Enfin, les effets juridiques découlant du non-respect des nouvelles dispositions peuvent entraîner des sanctions pour l'employeur, notamment l'obligation de verser l'indemnité prévue par la loi en vigueur au moment du licenciement.

SOLUTION EN L'ESPÈCE : S'agissant de la première condition, le licenciement a été prononcé le 10 octobre 2025, date à laquelle la nouvelle loi était déjà en vigueur. Cette condition est donc satisfaite.

Concernant la deuxième condition, bien que la loi ait été adoptée avant le licenciement, il n'existe pas d'indication dans les faits concernant une disposition transitoire qui limiterait son application aux contrats conclus après son entrée en vigueur. Par conséquent, cette condition semble remplie.

Ainsi, toutes les conditions étant réunies, Melle Sophie Excell peut exiger le paiement de la nouvelle prime correspondant à quatre mois de salaires.

CONCLUSION : Melle Sophie Excell a le droit d'exiger le paiement de la prime prévue par la nouvelle loi sur les licenciements économiques.

II. La question du retour d'une friteuse à air chaud

FAITS : Mamie Suze a reçu deux friteuses à air chaud identiques offertes par ses petits-enfants et souhaite renvoyer l'une d'elles au vendeur ALAZONE. Une loi publiée au Journal Officiel le jour même de l'achat prévoit un délai de rétractation d'un mois pour ce type de vente.

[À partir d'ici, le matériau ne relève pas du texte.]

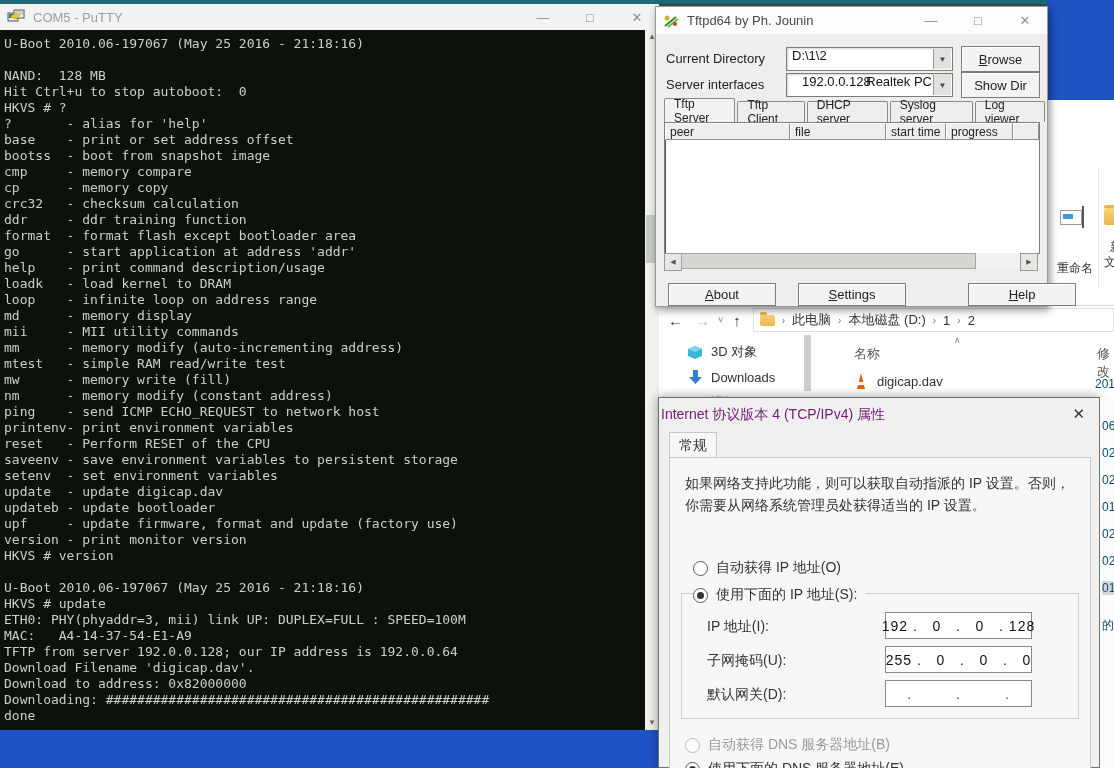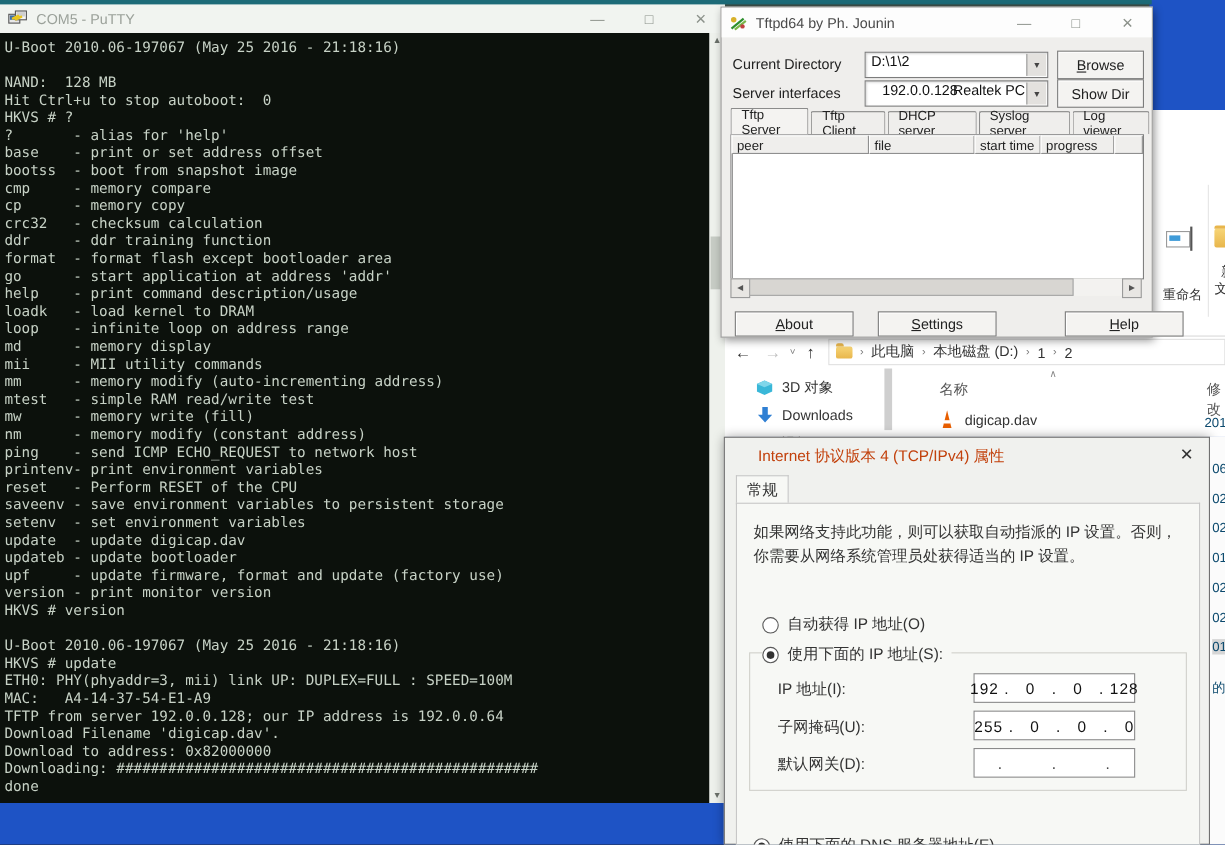--- a/index.html
+++ b/index.html
@@ -376,7 +376,7 @@
 
   <div id="ipv4" class="abs">
     <div class="abs" style="left:0;top:0;right:0;height:32px;">
-      <span style="font-size:14px;color:#c2410c;margin-left:30px;line-height:32px;">Internet 协议版本 4 (TCP/IPv4) 属性</span>
+      <span style="font-size:14px;color:#701a75;margin-left:2px;line-height:32px;">Internet 协议版本 4 (TCP/IPv4) 属性</span>
       <span style="position:absolute;right:14px;top:0;line-height:32px;font-size:15px;color:#333;">✕</span>
     </div>
     <div class="abs" style="left:10px;top:34px;width:46px;height:26px;background:#f7f8f5;border:1px solid #c7c7c7;border-bottom:none;display:flex;align-items:center;justify-content:center;">

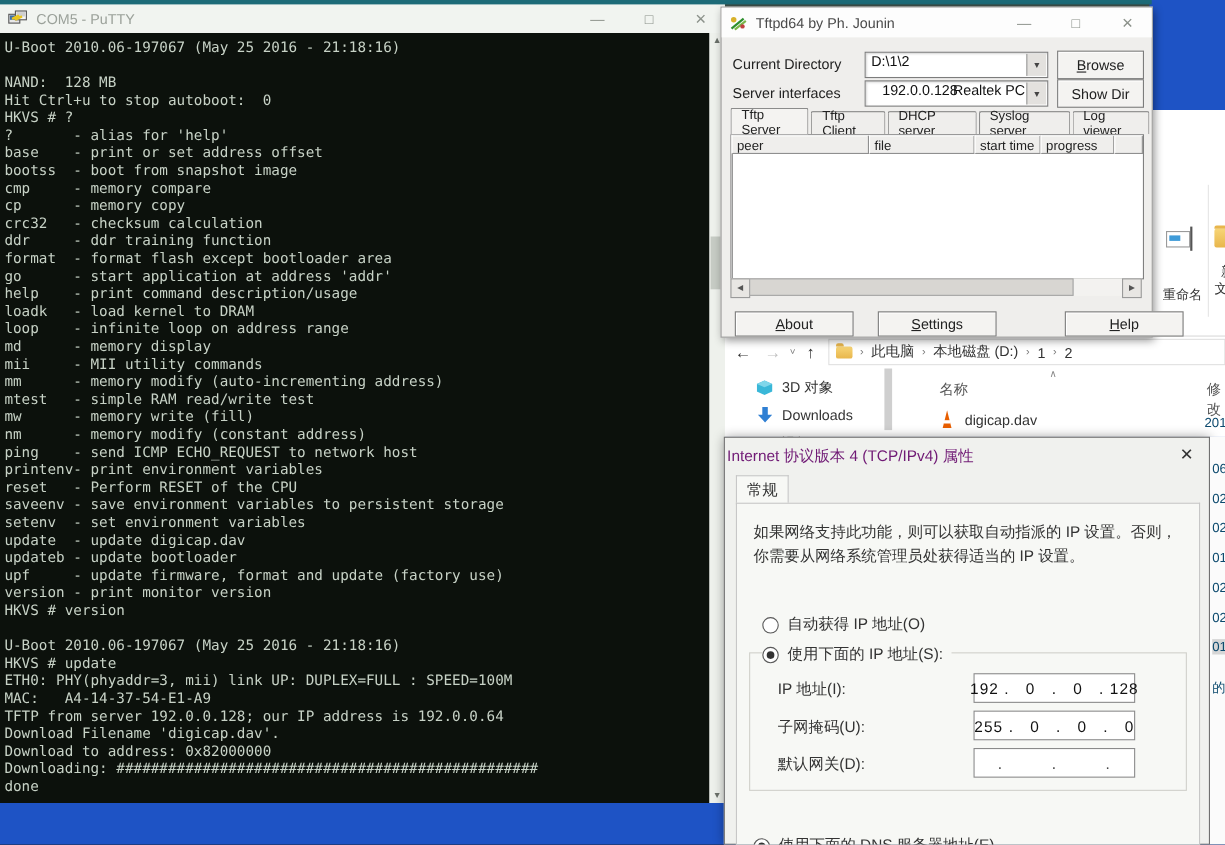--- a/index.html
+++ b/index.html
@@ -405,6 +405,10 @@
     <div class="ip-box" style="left:226px;top:282px;">
         <span style="white-space:pre;color:#444;">.         .         .</span>
       </div>
+    <div class="radio-row" style="left:26px;top:338px;color:#9a9a9a;">
+      <span class="radio disabled"></span>
+        <span class="zh" style="font-size:14px;color:#9a9a9a;">自动获得 DNS 服务器地址(B)</span>
+    </div>
     <div class="radio-row" style="left:26px;top:362px;">
       <span class="radio checked"></span>
         <span class="zh" style="font-size:14px;">使用下面的 DNS 服务器地址(E)</span>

PROBLÈME DE DROIT : Mamie Suze peut-elle renvoyer une des friteuses au vendeur ALAZONE dans le cadre du droit de rétractation ?

SOLUTION EN DROIT : Selon l'article L221-18 du Code de la consommation, tout consommateur dispose d'un droit de rétractation dans un délai de quatorze jours à compter de la réception des biens achetés à distance. Ce droit permet au consommateur de retourner un produit sans avoir à justifier sa décision et sans encourir des frais supplémentaires, hormis ceux liés au retour du produit.

La première condition d'application exige que l'achat ait été effectué dans le cadre d'un contrat conclu à distance, ce qui est généralement le cas pour les achats en ligne.

La deuxième condition stipule que le consommateur doit informer le vendeur de sa décision dans le délai imparti et retourner le produit dans un état conforme à celui dans lequel il a été reçu.

Enfin, les effets juridiques liés à l'exercice du droit de rétractation incluent le remboursement intégral des sommes versées par le consommateur, sous réserve que celui-ci respecte les modalités prévues par la loi.

SOLUTION EN L'ESPÈCE : S'agissant de la première condition, l'achat a bien été effectué en ligne auprès du vendeur ALAZONE, ce qui satisfait cette exigence.

Concernant la deuxième condition, il est nécessaire que Mamie Suze informe ALAZONE dans le délai imparti et retourne la friteuse dans un état conforme. Les faits ne précisent pas si elle a déjà informé le vendeur ou si elle respecte ces modalités.

Ainsi, certaines conditions étant remplies tandis que d'autres nécessitent clarification, il reste à vérifier si Mamie Suze a effectivement exercé son droit dans les délais impartis.

CONCLUSION : Mamie Suze peut renvoyer une des friteuses sous réserve qu'elle respecte les modalités et délais prévus par la loi relative au droit de rétractation.